Fraîchement arrivé sur le marché des alternatives végétales à la viande, Accro prend un bon départ. Après un chiffre d’affaires de 4 millions d’euros en 2023, soit la première année de commercialisation de ses produits à base de protéines végétales, la PME de 115 collaborateurs a terminé 2024 avec 10 millions d’euros, un chiffre d’affaires qu’elle compte bien doubler en 2025.

Détenue de manière majoritaire par deux fonds d’investissement familiaux, Creadev et Roquette Ventures, Accro va accélérer auprès de la grande distribution et de la restauration hors foyer. Portée par un marché en plein essor, la PME prévoit aussi des investissements dans son outil de production situé à Vitry-en-Artois, près d’Arras, dans le Pas-de-Calais.

S’imposer sur un marché bien investi

Selon Accro, le marché des alternatives à la viande, ou simili-carnés, atteignait en France, et en 2024, les 90 millions d’euros, soit une croissance de 43 % par rapport à 2023. Pour faire la différence sur un marché déjà bien investi, Accro mise sur l’extrusion humide des protéines végétales. "La plupart des autres acteurs font de l’extrusion sèche. Notre procédé, qui a nécessité six années de R & D, permet de produire un muscle végétal à partir des protéines de pois et de blé, qui est la base de tous nos produits. Ce muscle permet d’obtenir un bon niveau de qualité de produits, ce qui nous a ouvert des portes", revendique Renaud Saïsset, directeur général d’Accro.

Grâce à un procédé d’extrusion humide des protéines de pois et de blé, Accro fabrique un muscle végétal, qui est à la base de tous ses produits — Photo : Elodie Soury-Lavergne

Autre argument, celui des matières premières locales. Accro se fournit en protéines de pois et de blé dans un rayon de 200 km pour produire ses simili-carnés made in France. "Nous sommes quasiment les seuls à fabriquer en France. Cela coûte plus cher mais notre processus de fabrication intégré, depuis la réception de protéines végétales jusqu’à l’emballage des produits, nous permet d’être compétitifs, en réduisant les intermédiaires", explique le dirigeant, qui compte atteindre la rentabilité cet été.

Muscler la distribution

Accro distribue ses alternatives végétales à la viande en grande distribution et en restauration hors foyer (RHF). Ce premier segment représente deux tiers de l’activité, dont 70 % réalisés sous la marque Accro et le reste en marques de distributeur. La RHF représente le tiers restant. "Nous avons démarré par là, ce qui nous a permis de faire connaître nos produits, notamment via les festivals", précise Renaud Saïsset. Le potentiel de développement reste important, "car toutes nos gammes ne sont par exemple pas présentes en grande distribution. Nous comptons 21 produits à date et nous en lançons en permanence de nouveaux, comme bientôt, une alternative au poisson", note le dirigeant.

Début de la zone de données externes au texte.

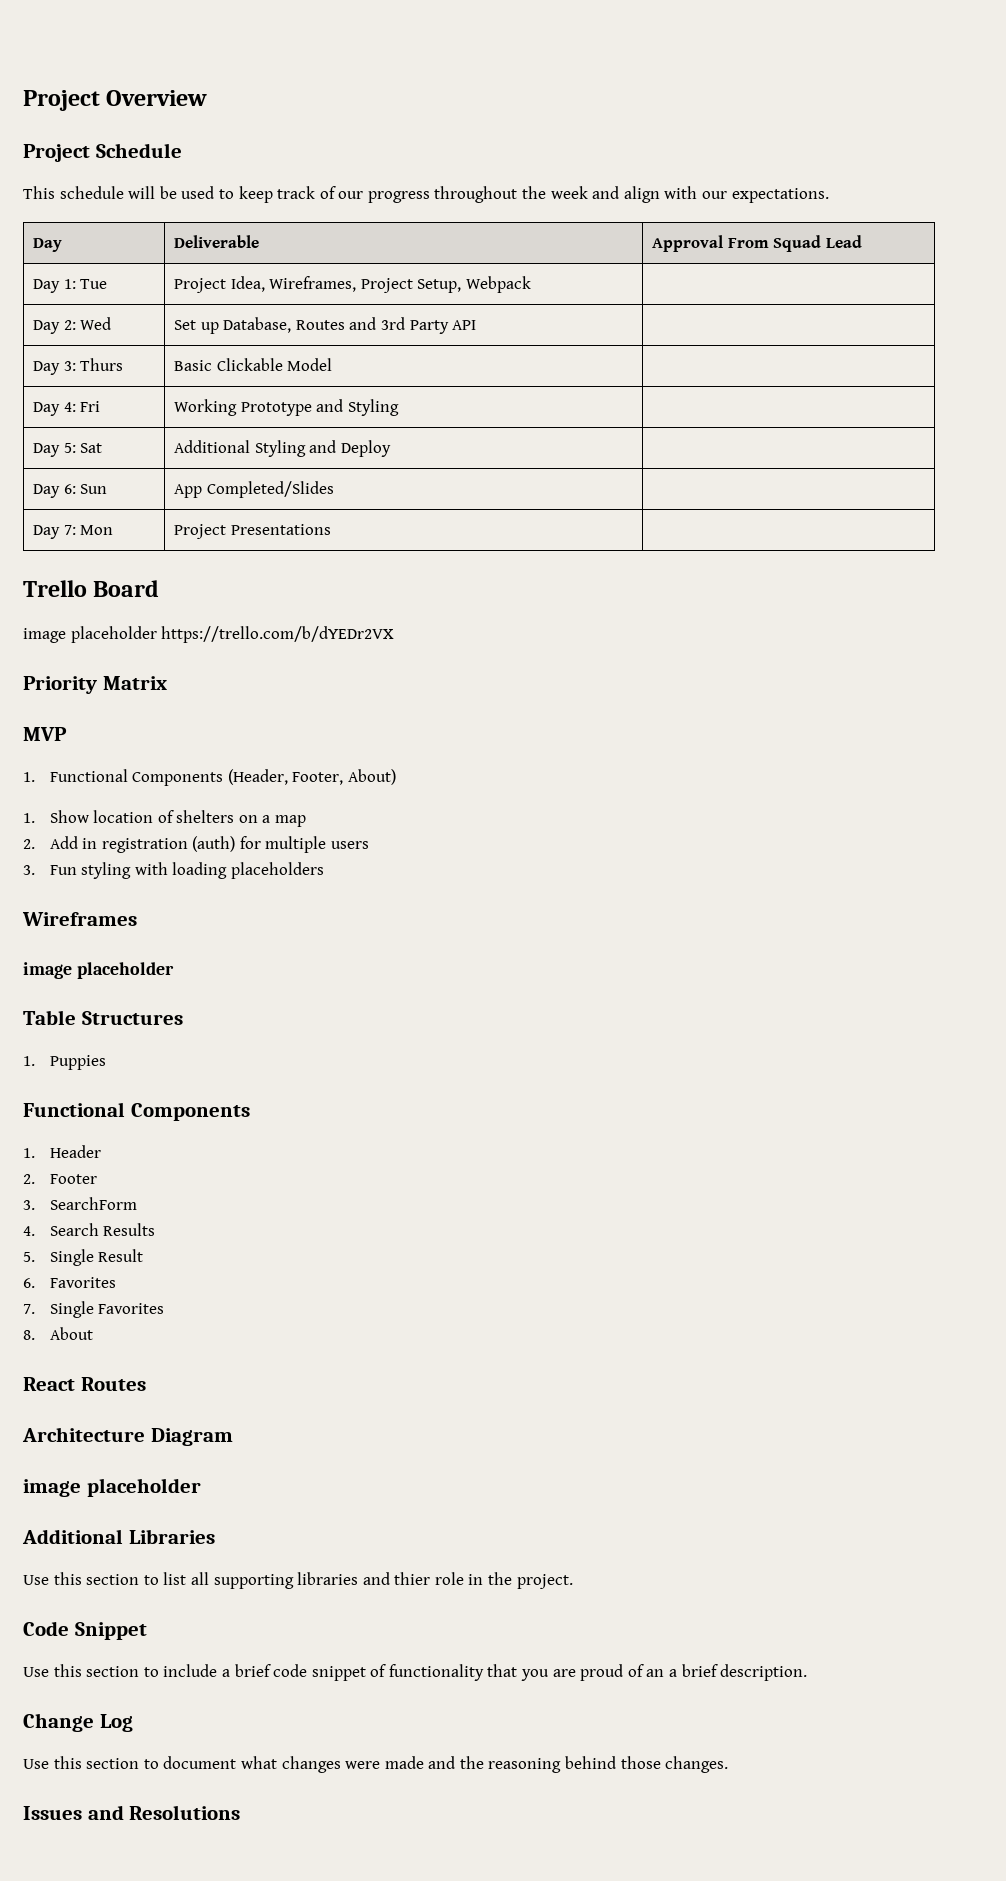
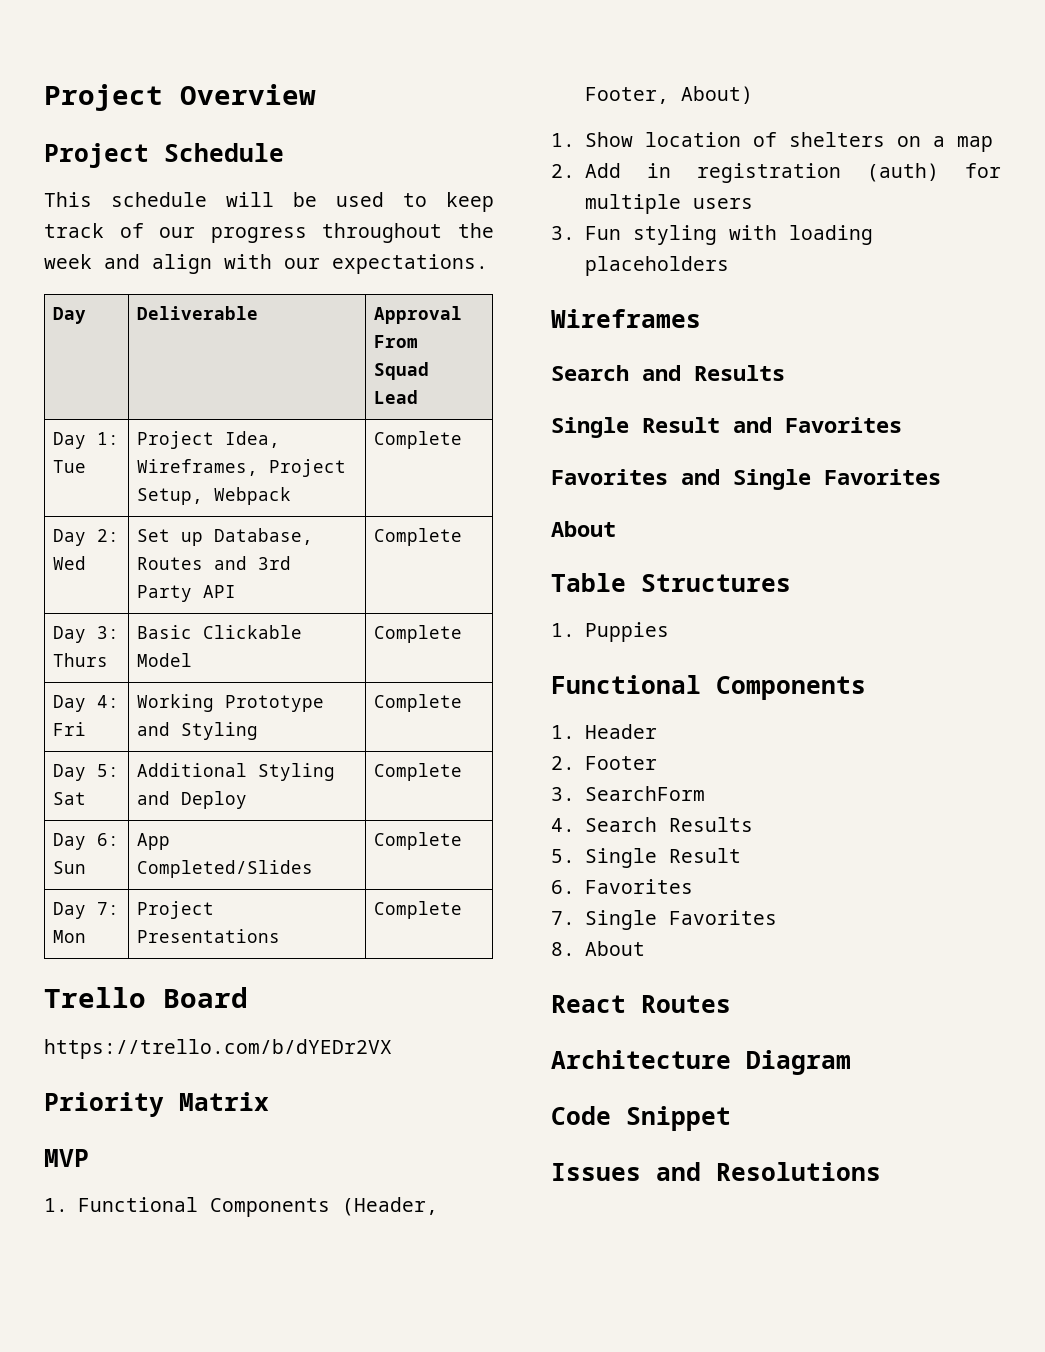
(531, 284) none -> [374,431,463,449] Complete
(477, 325) none -> [374,528,463,546] Complete
(333, 364) none -> [374,625,463,643] Complete
(399, 407) none -> [374,694,463,712] Complete
(391, 448) none -> [374,763,463,781] Complete
(334, 489) none -> [374,832,463,850] Complete
(331, 529) none -> [374,901,463,919] Complete
[23,626,157,643] image placeholder -> (248, 997) none
[23,962,174,979] image placeholder -> [551,365,785,381] [551,417,902,438] [551,469,941,490] [551,521,616,537] Search and Results // Single Result and Favorites // Favorites and Single Favorites // About
[23,1478,201,1497] [22,1529,215,1544] [23,1572,573,1589] [23,1621,147,1640] [23,1664,808,1681] [23,1713,133,1732] [23,1756,729,1773] image placeholder // Additional Libraries // Use this section to list all supporting libraries and thier role in the project. // Code Snippet // Use this section to include a brief code snippet of functionality that you are proud of an a brief description. // Change Log // Use this section to document what changes were made and the reasoning behind those changes. -> [551,1106,731,1131] Code Snippet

Accro compte 21 produits à date et continue à innover en la matière — Photo : Elodie Soury-Lavergne

Un projet d’extension de l’usine

En 2024, Accro a recruté 35 collaborateurs et investi près d’un million d’euros sur son site de Vitry-en-Artois, dans les process et l’innovation produits. L’usine affiche une capacité de 5 000 tonnes de produits par an qui, face à la croissance, atteindra vite ses limites. "Dans les deux ou trois prochaines années, nous prévoyons des investissements de l’ordre de 20 millions", annonce Renaud Saïsset. Ces derniers concerneront des innovations produits face à un "un marché encore très mouvant", mais aussi une nouvelle ligne de production en 2026, d’une capacité annuelle de 2 500 tonnes, ainsi qu’une extension de l’usine, sur un terrain adjacent.